_WORK TO BE COMPLETED_. Leaving out the images, reproduce every line of the data that follows exactly.

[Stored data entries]
..............................

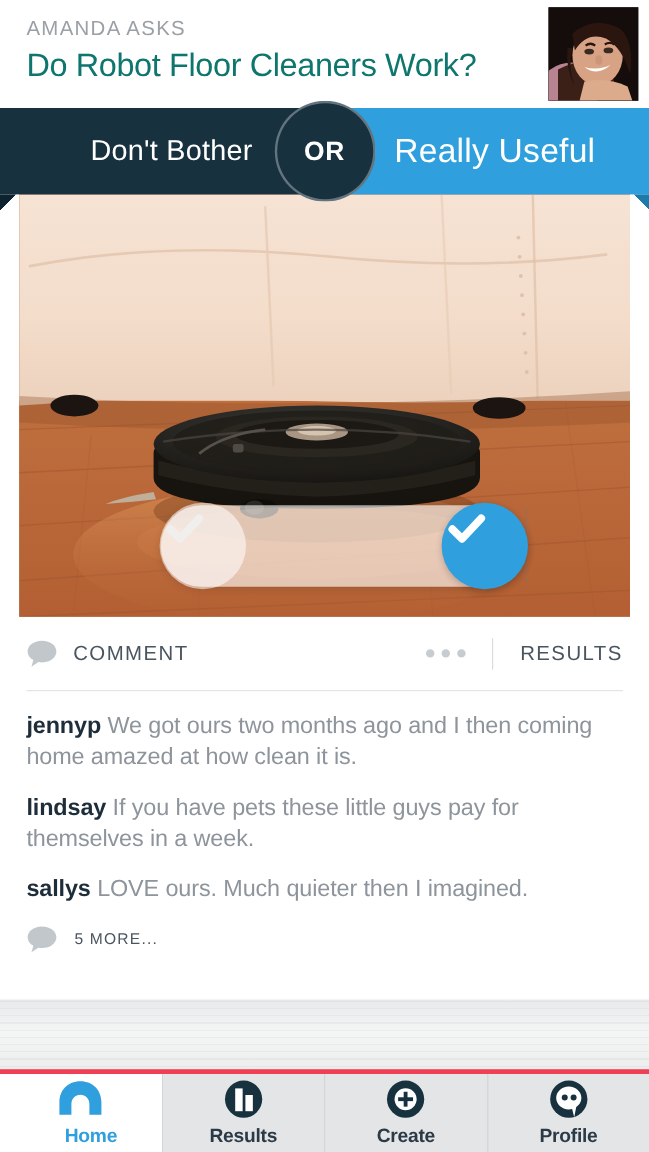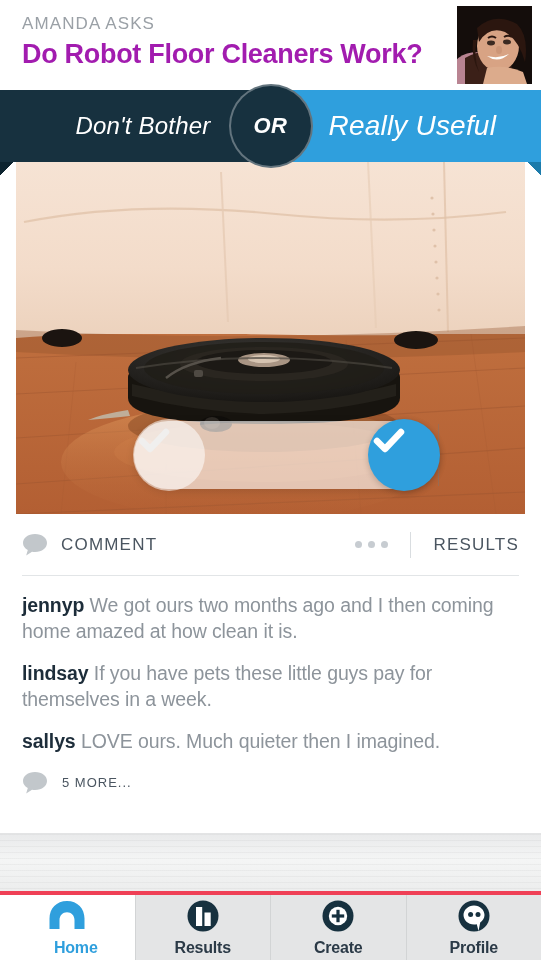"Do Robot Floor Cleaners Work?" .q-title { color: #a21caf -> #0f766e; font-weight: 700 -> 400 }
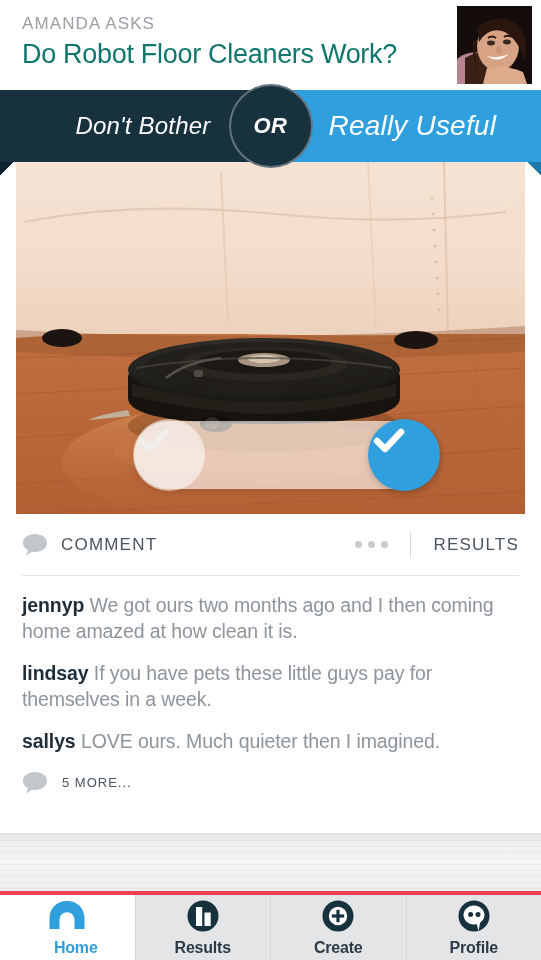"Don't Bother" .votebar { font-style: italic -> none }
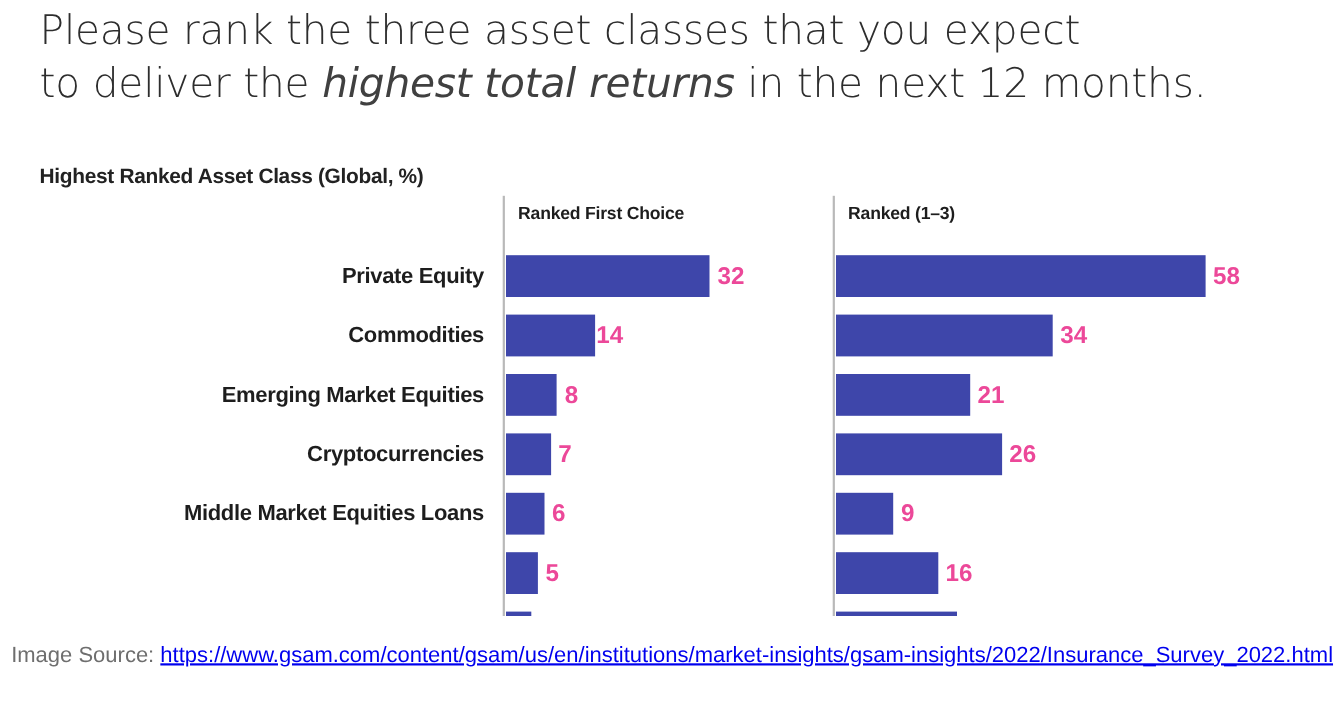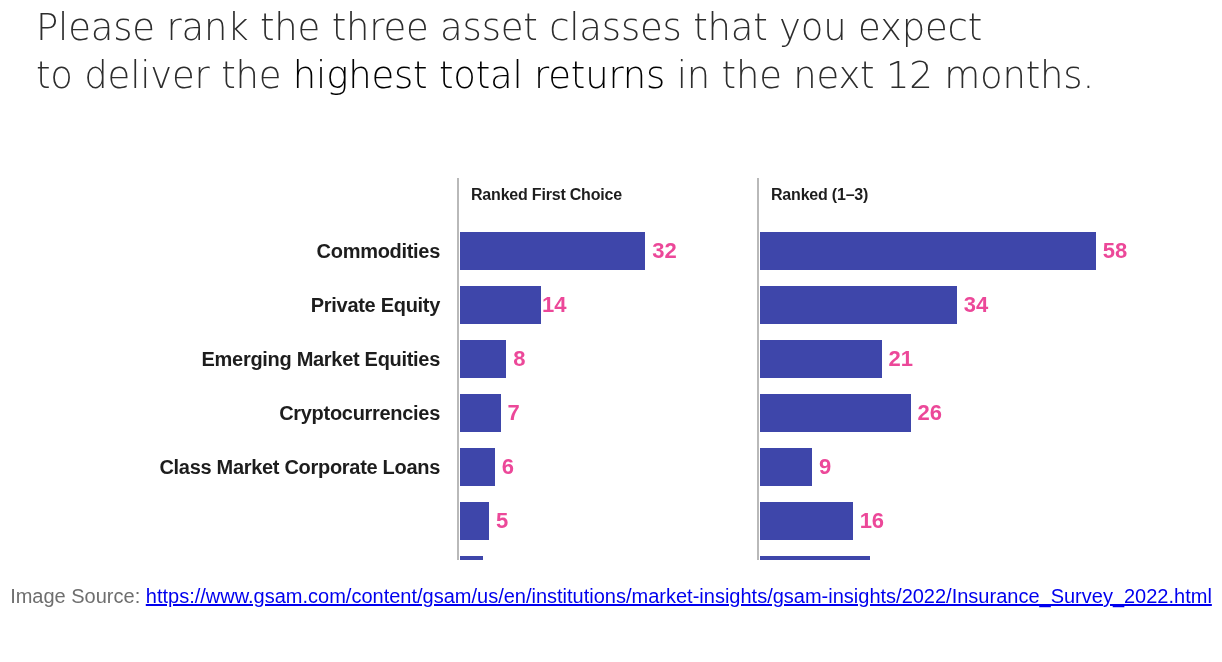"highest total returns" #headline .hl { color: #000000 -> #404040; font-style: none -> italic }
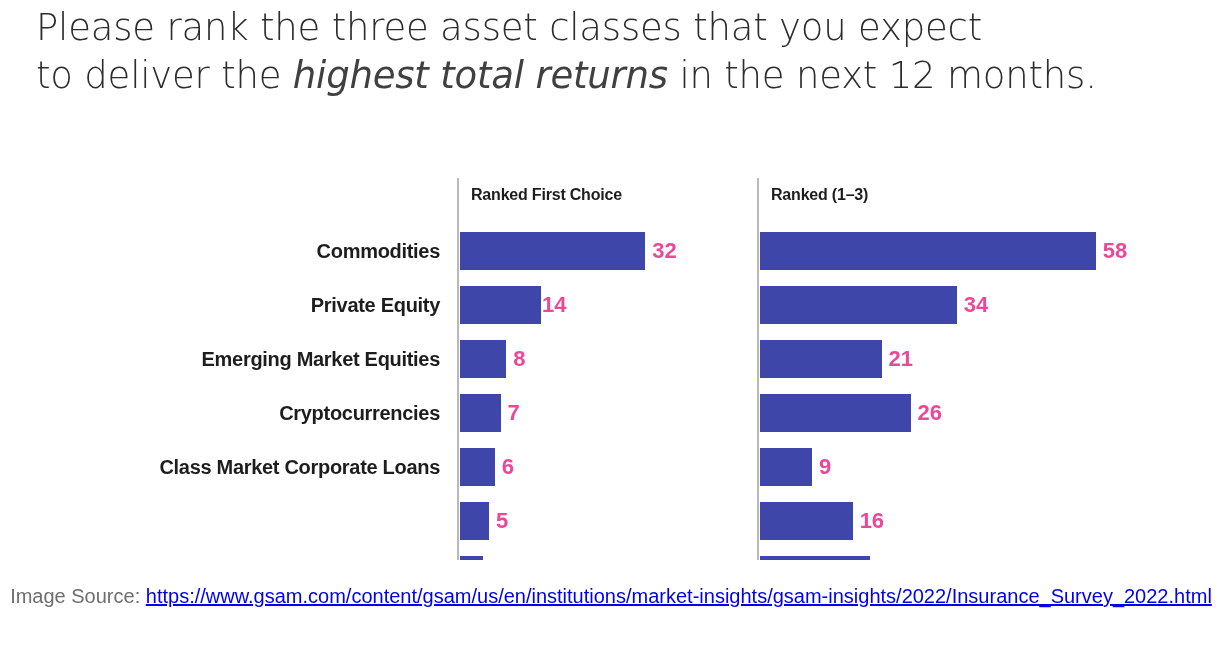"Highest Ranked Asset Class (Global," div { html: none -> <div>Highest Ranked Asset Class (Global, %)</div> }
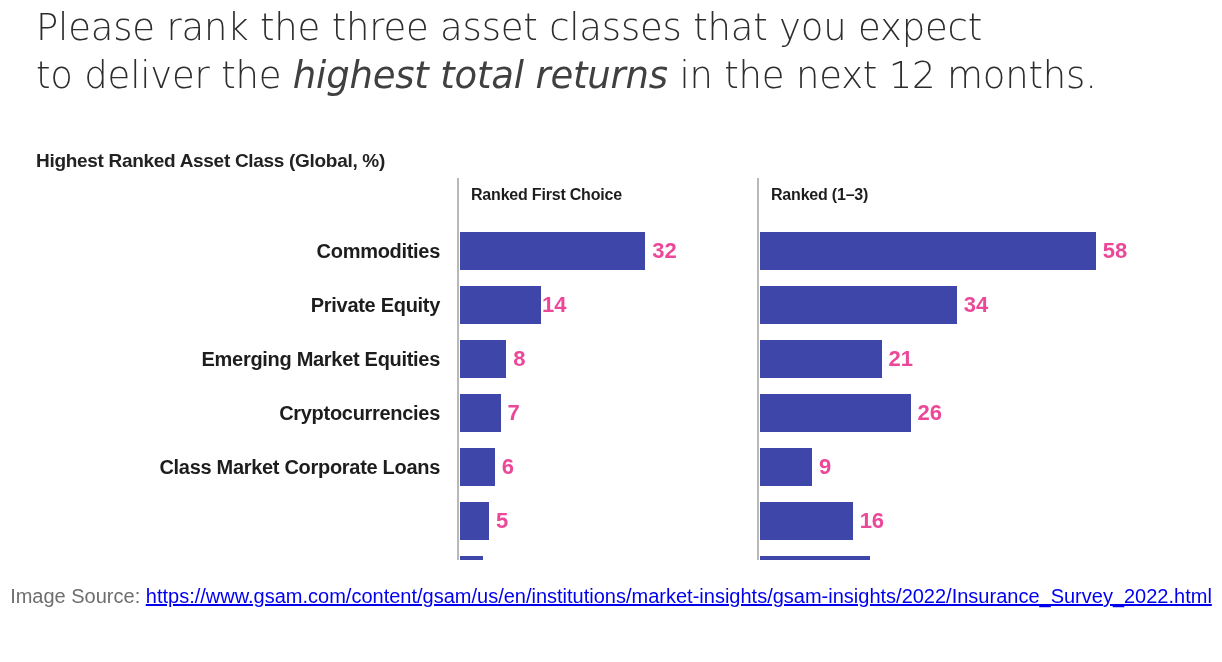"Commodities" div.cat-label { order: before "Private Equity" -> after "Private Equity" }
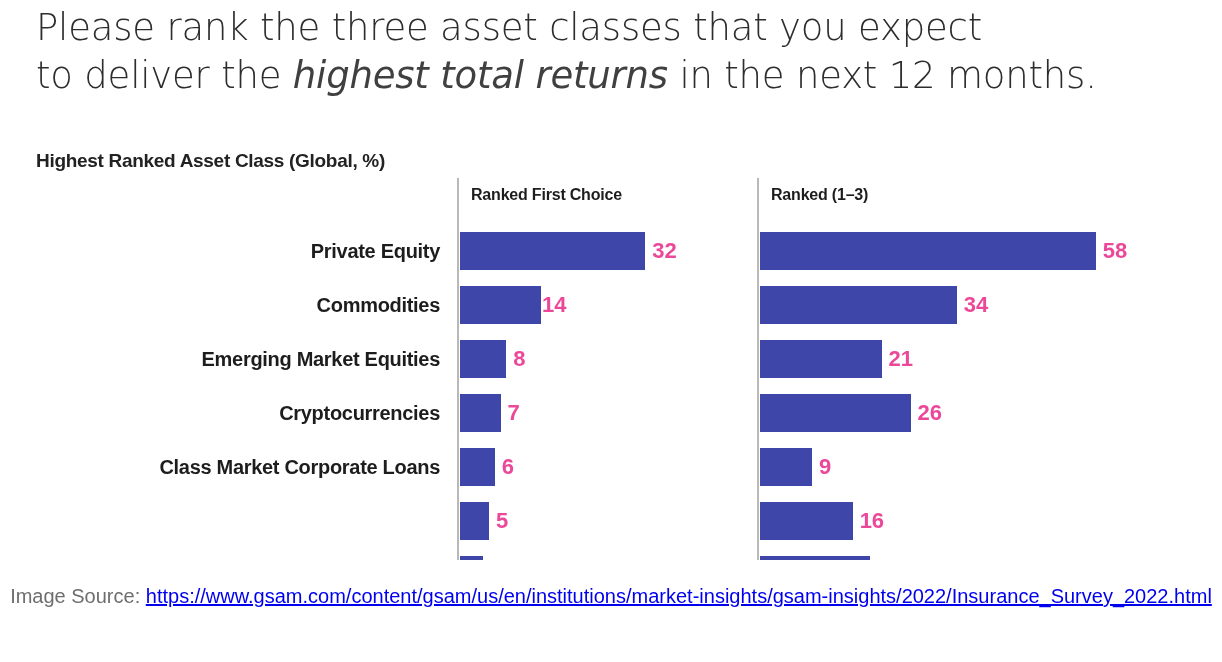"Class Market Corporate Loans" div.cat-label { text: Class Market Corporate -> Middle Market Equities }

..............................

_EXERCISE RESULT_.
"Do Robot Floor Cleaners Work?" .q-title { color: #a21caf -> #0f766e; font-weight: 700 -> 400 }
"Don't Bother" .votebar { font-style: italic -> none }
"highest total returns" #headline .hl { color: #000000 -> #404040; font-style: none -> italic }
"Highest Ranked Asset Class (Global," div { html: none -> <div>Highest Ranked Asset Class (Global, %)</div> }
"Commodities" div.cat-label { order: before "Private Equity" -> after "Private Equity" }
"Class Market Corporate Loans" div.cat-label { text: Class Market Corporate -> Middle Market Equities }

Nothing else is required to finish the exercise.